Wednesday, November 20, 2024

Sis. Tarpley: Thank God For Godly Women

Mrs. Rachel Lewis attending Citizens Evening at Carrollton’s City Hall in Carrollton, Texas

By Sis. Shirley Tarpley, NDG Religion Editor

As Women History Month 2013 continues, don’t forget to appreciate a woman in your life; a mother, grandmother, daughter, sister, friend, neighbor, niece or a cousin. Women have made history by walking in the path that God had for them. For complete happiness, learn to walk in the path that God has for your life.

Marian Anderson (1897–1993). The first African American to be named a permanent member of the Metropolitan Opera Company; she was also the first to perform at the White House. Anderson first sang in church choirs, and then studied with Giuseppe Boghetti. Her concert career began in 1924 and her first great successes were in Europe. Her rich, wide-ranged voice was superbly suited to opera, lieder, and the spirituals that she included in her concerts and recordings. In 1939, when the Daughters of the American Revolution (DAR) refused to allow her to perform at Constitution Hall in Washington, D.C., Eleanor Roosevelt resigned her DAR membership in protest and sponsored Anderson’s concert at the Lincoln Memorial. She was awarded the Presidential Medal of Freedom.

Josephine Baker (1906–1975), a dancer and singer was born as Freda Josephine McDonald. In 1923 and 1924 she appeared in Broadway chorus lines. She became a sensation in Paris in La Revue négre (1925), renowned for her jazz singing, dancing, and exotic costumes. Naturalized as a French citizen in 1937, she worked for the Resistance in World War II. She died in Paris after 14 triumphant performances of Josephine, celebrating her 50 years as a performer in Paris.

Rebecca Cole, a physician, was born in 1846 and was the second Black woman to graduate from medical school (1867). She joined Dr. Elizabeth Blackwell, the first white woman physician, in New York and taught hygiene and childcare to families in poor neighborhoods.

Lorraine Hansberry (1930–1965). An American playwright; in 1959 she became the first Black woman to have a play produced on Broadway when A Raisin in the Sun opened to wide critical acclaim. The play dealt in human terms with the serious and comic problems of a Black family in modern America. Hansberry died of cancer at 35. A collection of her writings, To Be Young, Gifted, and Black, was published in 1969.

Lois M. Jones was a premier African American artist of the 20th century.
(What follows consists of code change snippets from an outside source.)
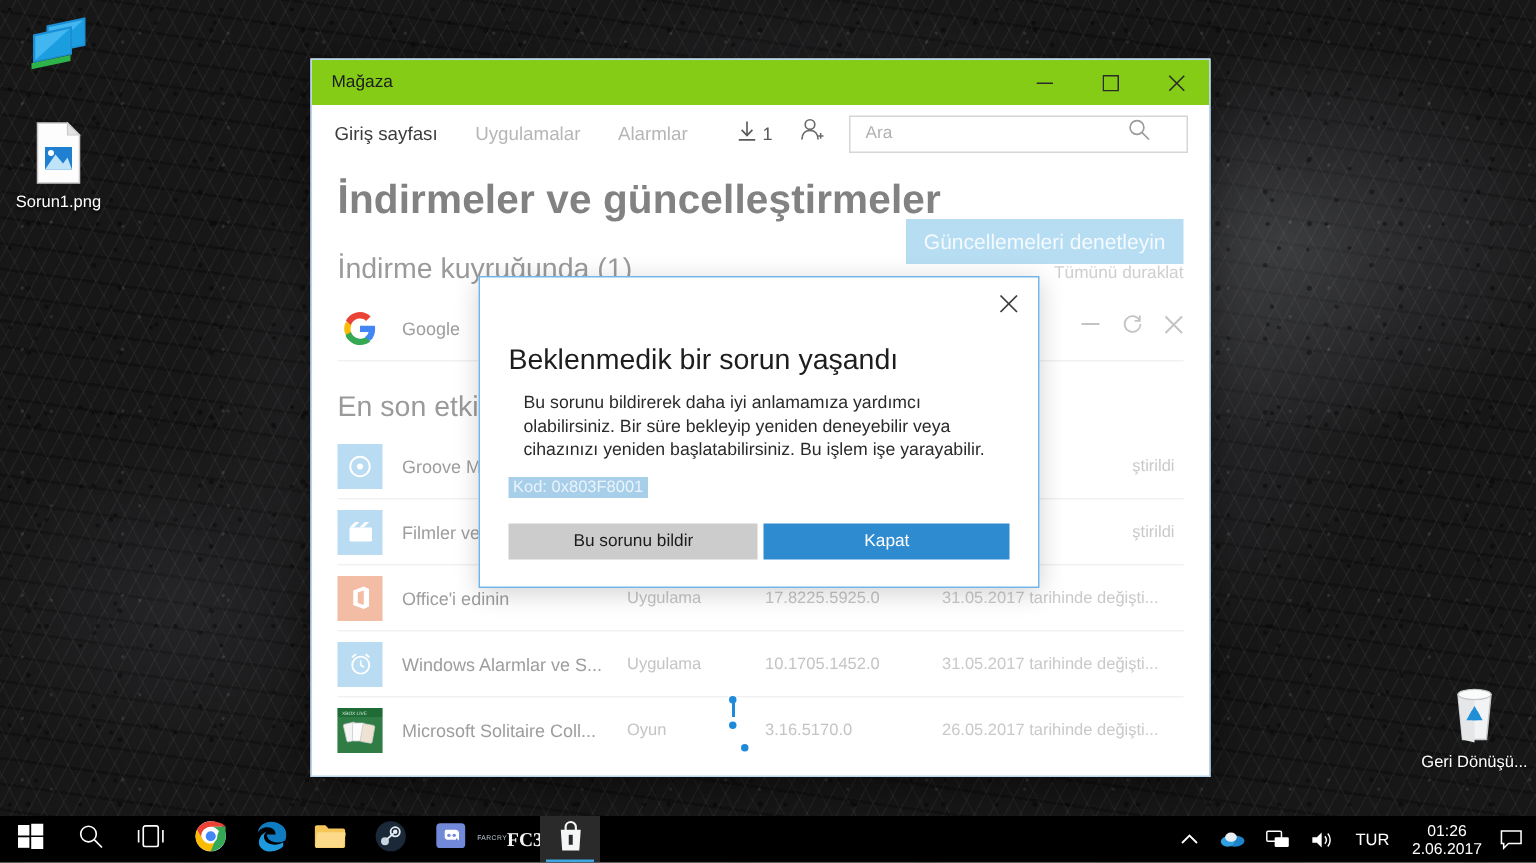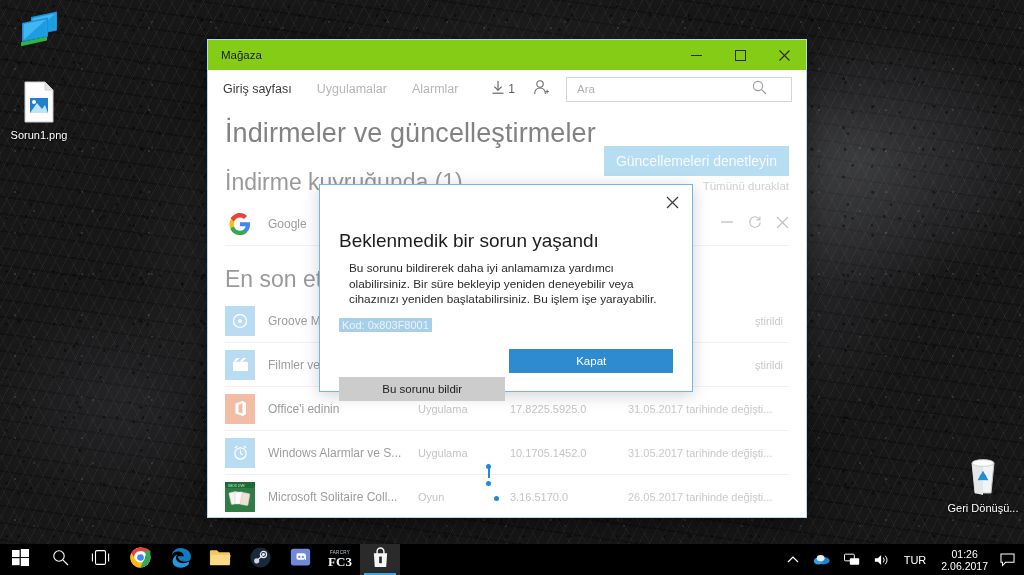--- a/index.html
+++ b/index.html
@@ -84,32 +84,32 @@
   .nav-right { position: absolute; right: 14px; top: 0; height: 38px; display: flex; align-items: center; }
   .dl-count { display:flex; align-items:center; gap:3px; color:#5a5a5a; font-size:12px; margin-right: 18px;}
   .acct-icon { margin-right: 16px; color:#6a6a6a; }
   .searchbox {
     width: 226px; height: 25px; border: 1px solid #d6d6d6;
     display: flex; align-items: center; padding: 0 24px 0 10px;
     background: #fff;
   }
   .searchbox .ph { flex: 1; font-size: 11.5px; color: #b0b0b0; }
 
-  .page-h1 { font-size: 27px; color: #828282; font-weight: 400; margin: 10px 0 0 17px; letter-spacing: .1px;}
+  .page-h1 { font-size: 27px; color: #828282; font-weight: 700; margin: 10px 0 0 17px; letter-spacing: .1px;}
   .checkupd-btn {
     position: absolute; right: 17px; top: 106px;
     background: #b7ddf3; color: #f4fafe;
     font-size: 14px; padding: 7px 12px;
   }
 
   .sec-head {
     display: flex; align-items: baseline; justify-content: space-between;
     margin: 20px 17px 0 17px;
   }
-  .sec-title { font-size: 23px; color: #9a9a9a; font-weight: 300; }
+  .sec-title { font-size: 19px; color: #9a9a9a; font-weight: 300; }
   .sec-link { font-size: 11.5px; color: #cfcfcf; }
 
   .row {
     display: flex; align-items: center;
     height: 44px; margin: 0 17px;
     border-bottom: 1px solid #f1f1f1;
   }
   .row .tile {
     width: 30px; height: 30px; flex: 0 0 30px;
     display:flex; align-items:center; justify-content:center;
@@ -146,21 +146,21 @@
     margin: 9px 19px 0 29px;
   }
   .dlg-code {
     display: inline-block; margin: 10px 0 0 19px;
     font-size: 11px; color: #eaf3fb;
     background: #a8cfe9; padding: 1px 3px;
   }
   .dlg-buttons { display: flex; gap: 0; margin: 16px 19px 0 19px; }
   .btn-report {
     width: 170px; height: 24px; background: #cccccc; color: #1c1c1c;
-    font-size: 11.5px; display:flex; align-items:center; justify-content:center;margin-top:28px;
+    font-size: 11.5px; display:flex; align-items:center; justify-content:center;
   }
   .btn-close-dlg {
     width: 167px; height: 24px; background: #2e8bd0; color: #fff;
     font-size: 11.5px; display:flex; align-items:center; justify-content:center;
     margin-left: 4px;
   }
   .sel-dot { position:absolute; width:5px; height:5px; border-radius:50%; background:#1f8ad9; }
   .sel-caret { position:absolute; width:1.5px; background:#1f8ad9; }
 
   
@@ -511,21 +511,21 @@
       <span>
         <svg width="21" height="21" viewBox="0 0 24 24">
           <rect x="1" y="2" width="22" height="19" rx="3" fill="#7289DA"></rect>
           <path fill="#fff" d="M8.5 7h7c1.6 0 2.8 1.2 2.8 2.8v5.4l-2.3-1.8v1.2H9.4c-1.1 0-2-.9-2-2V9.8C7.4 8.2 7.5 7 8.5 7z"></path>
           <circle cx="10.6" cy="11.3" r="1.3" fill="#7289DA"></circle>
           <circle cx="14.6" cy="11.3" r="1.3" fill="#7289DA"></circle>
         </svg>
       </span>
     </div>
     <div class="tb-item">
-      <span style="display:flex; flex-direction:column; align-items:center; line-height:1;">
+      <span style="display:flex; flex-direction:row; align-items:center; line-height:1;">
         <span style="font-size:4.5px; color:#b9c6cf; letter-spacing:.3px;">FARCRY</span>
         <span style="font-size:13px; font-weight:bold; color:#f2f4f5; font-family:'Liberation Serif', serif;">FC3</span>
       </span>
     </div>
     <div class="tb-item active">
       <span>
         <svg width="19" height="21" viewBox="0 0 20 22">
           <path d="M3 6.5 L17 6.5 L16 21 L4 21 Z" fill="#f4f6f7"></path>
           <path d="M6.4 7.5 V4.6 a3.6 3.6 0 0 1 7.2 0 V7.5" fill="none" stroke="#f4f6f7" stroke-width="1.5"></path>
           <rect x="8.6" y="10" width="2.8" height="7" fill="#2a2a2a"></rect>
Her paintings incorporate African, Caribbean, and African-American influences and themes. They are featured in the permanent collections of the Metropolitan Museum of Art, National Museum of American Art, the Hirshhorn Museum and Sculpture Garden, the National Portrait Gallery, the Boston Museum of Fine Arts, and the National Palace in Haiti.

Mary Eliza Church Terrell was a civil rights and women’s rights activist. Her parents were born slaves but eventually became wealthy through business and real estate dealings and provided their daughter with the best education available to women at that time. She attended Oberlin College in Ohio, earning a bachelor’s degree in 1884 and a master’s degree in 1888. After a two-year tour of Europe, she settled in Washington, DC, and became active in the suffragist movement, founding the Colored Women’s League in 1892. In 1896 this club merged with the National Federation of Afro-American Women to become the National Federation of Colored Women; Church Terrell was elected its first president. In 1895 she became the first Black woman appointed to the District of Columbia Board of Education. A charter member of the NAACP, she was a popular lecturer on equal rights for women and Blacks and served as a delegate at various international women’s rights congresses.